Ecco come agivano i rapinatori seriali di gioiellerie a Milano: il metodo "distruggi e prendi"

50, 60 secondi al massimo, per portare a termine una rapina con la tecnica dello "smash & grab"

Una sequenza di rapine. In un video abbiamo raccolto le immagini di una cellula della banda dei Pink Panthers attiva a Milano. L’organizzazione è nota per i metodi spregiudicati e la rapidità di azione, con la tecnica “distruggi e prendi”. I due montenegrini riconosciuti mentre pedalavano in centro, mentre nel “covo” è stato trovato un connazionale ricercato a livello internazionale. Hanno 53, 43 e 40 anni i tre cittadini di origini montenegrine, arrestati dalla polizia per rapine in gioiellerie in centro a Milano. Sono sospettati di appartenere alla gang dei Pink Panthers, una banda criminale internazionale. 

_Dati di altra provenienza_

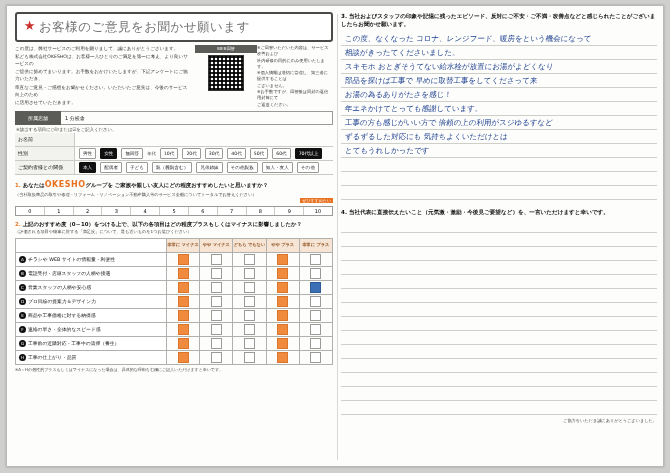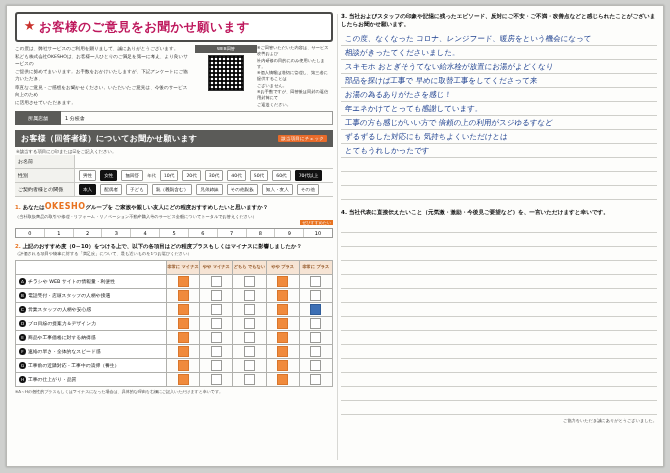"お客様のご意見をお聞かせ願います" .title-txt { color: #be185d -> #737373; font-weight: bold -> normal }
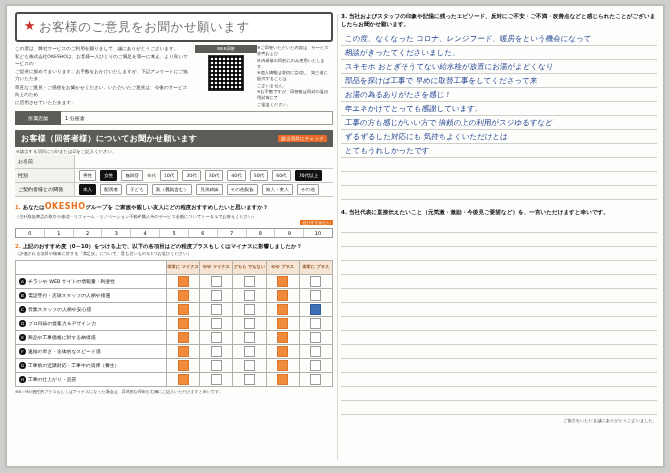"お客様（回答者様）についてお聞かせ願います" div.bar { html: <div> <span>お客様（回答者様）についてお聞かせ願います</span> <span>該当項目にチェック</span> </div> -> none }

Gli agenti della sezione Antirapina della Squadra Mobile, nel corso di un servizio in borghese, hanno riconosciuto, vedendoli in bicicletta in una via del centro cittadino, due volti noti, immortalati dalle telecamere in occasione di alcuni colpi consumati proprio a Milano: i due erano gli autori di gravi rapine in gioiellerie del centro commesse tra il 2019 e il 2022.